Please refer to the dataset website for an exhaustive data sheet. The table below provides a high-level description of the dataset.
Dataset description | |
---|---|
Description | Heart Disease dataset. |
Dataset size | 39,6 KB. |
Centers | 4 centers - Cleveland, Hungary, Switzerland and Long Beach V. |
Records per center | Train/Test: 199/104, 172/89, 30/16, 85/45. |
Inputs shape | 16 features (tabular data). |
Total nb of points | 740. |
Task | Binary classification |
This dataset is licensed under a Creative Commons Attribution 4.0 International (CC-BY 4.0) license by its authors. Anyone using this dataset should abide by its licence and give proper attribution to the original authors.
As per the dataset website, sensitive entries of the dataset were removed by the original authors:
The names and social security numbers of the patients were recently removed from the database, replaced with dummy values.
To download the data,
First cd into the dataset_creation_scripts
folder:
cd flamby/datasets/fed_heart_disease/dataset_creation_scripts
then simply run the following command:
python download.py --output-folder ./heart_disease_dataset
This will download 38.6ko of data.
IMPORTANT : If you choose to relocate the dataset after downloading it, it is imperative that you run the following script otherwise all subsequent scripts will not find it:
python update_config.py --new-path /new/path/towards/dataset
Now that the dataset is ready for use you can load it using the low or high-level API by doing:
from flamby.datasets.fed_heart_disease import FedHeartDisease, HeartDiseaseRaw
# To load the first center as a pytorch dataset
center0 = FedHeartDisease(center=0, train=True)

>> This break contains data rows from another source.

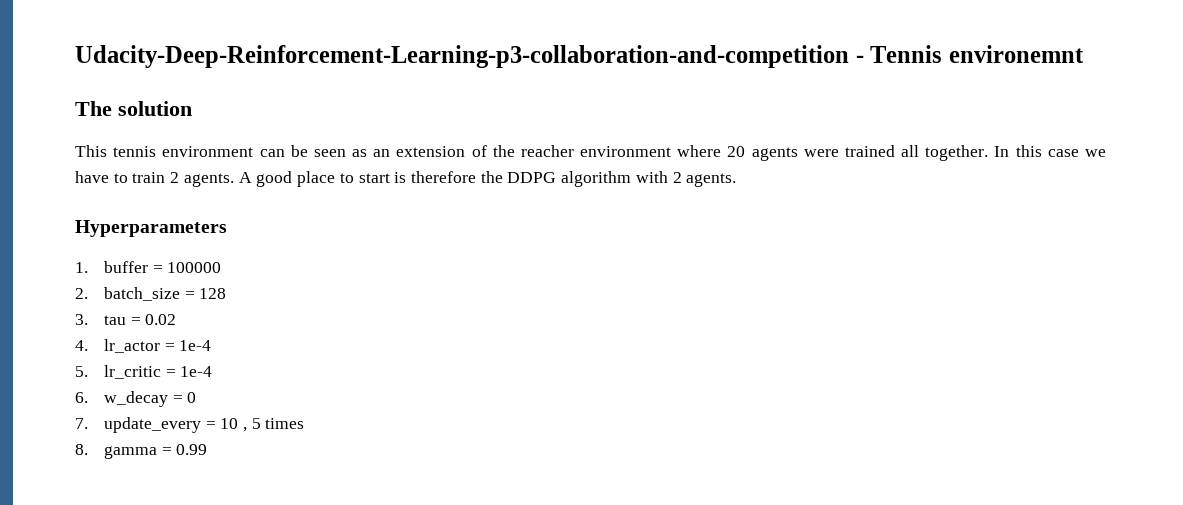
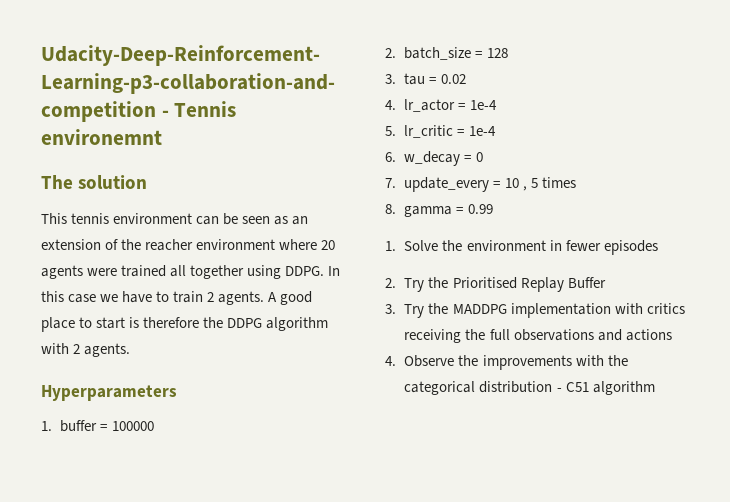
[925,145,989,161] together. -> [190,265,325,279] together using DDPG.
(208, 449) none -> [385,240,658,255] [385,277,606,292] [385,303,685,318] [404,329,672,343] [385,355,628,370] [404,381,655,395] // 1. Solve the environment in fewer episodes // 2. Try the Prioritised Replay Buffer // 3. Try the MADDPG implementation with critics receiving the full observations and actions // 4. Observe the improvements with the categorical distribution - C51 algorithm

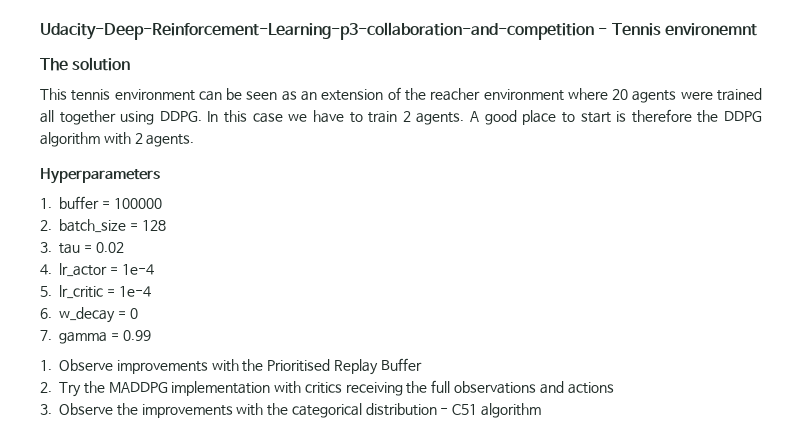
[404,177,576,192] [385,204,493,217] [385,240,658,255] [385,278,425,292] update_every = 10 , 5 times // 8. gamma = 0.99 // 1. Solve the environment in fewer episodes // 2. Try -> [59,330,151,344] [40,359,239,374] gamma = 0.99 // 1. Observe improvements with
[385,304,396,314] 3. -> [40,382,52,393] 2.
[385,356,396,366] 4. -> [40,404,52,415] 3.

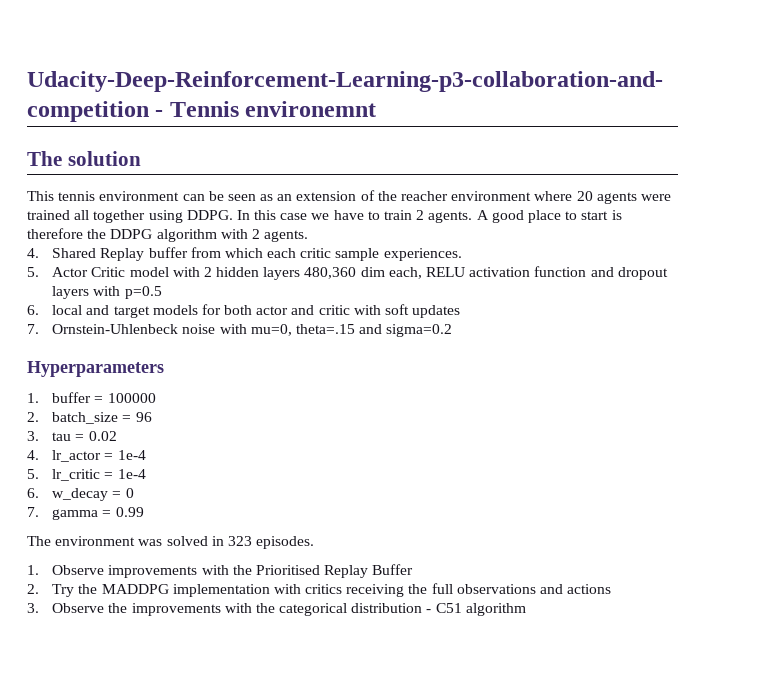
(195, 140) none -> [27,247,462,261] [27,266,668,280] [52,286,162,299] [27,304,461,318] [27,324,453,337] // 4. Shared Replay buffer from which each critic sample experiences. // 5. Actor Critic model with 2 hidden layers 480,360 dim each, RELU activation function and dropout layers with p=0.5 // 6. local and target models for both actor and critic with soft updates // 7. Ornstein-Uhlenbeck noise with mu=0, theta=.15 and sigma=0.2
[141,220,166,231] 128 -> [135,412,152,422] 96
(151, 335) none -> [27,536,315,549] // The environment was solved in 323 episodes.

# To load the second center as a pytorch dataset
center1 = FedHeartDisease(center=1, train=True)
# To sample batches from each of the local datasets use the traditional pytorch API
from torch.utils.data import DataLoader as dl
X, y = iter(dl(center0, batch_size=16, shuffle=True, num_workers=0)).next()
More informations on how to train model and handle flamby datasets in general are available in the Getting Started section
In order to benchmark the baseline on the pooled dataset one need to download and preprocess the dataset and launch the following script:
python benchmark.py
This will train a logistic regression classifier (which is the strongest baseline according to UCI ML Repository.
[1] Janosi, Andras, Steinbrunn, William, Pfisterer, Matthias, Detrano, Robert & M.D., M.D.. (1988). Heart Disease. UCI Machine Learning Repository.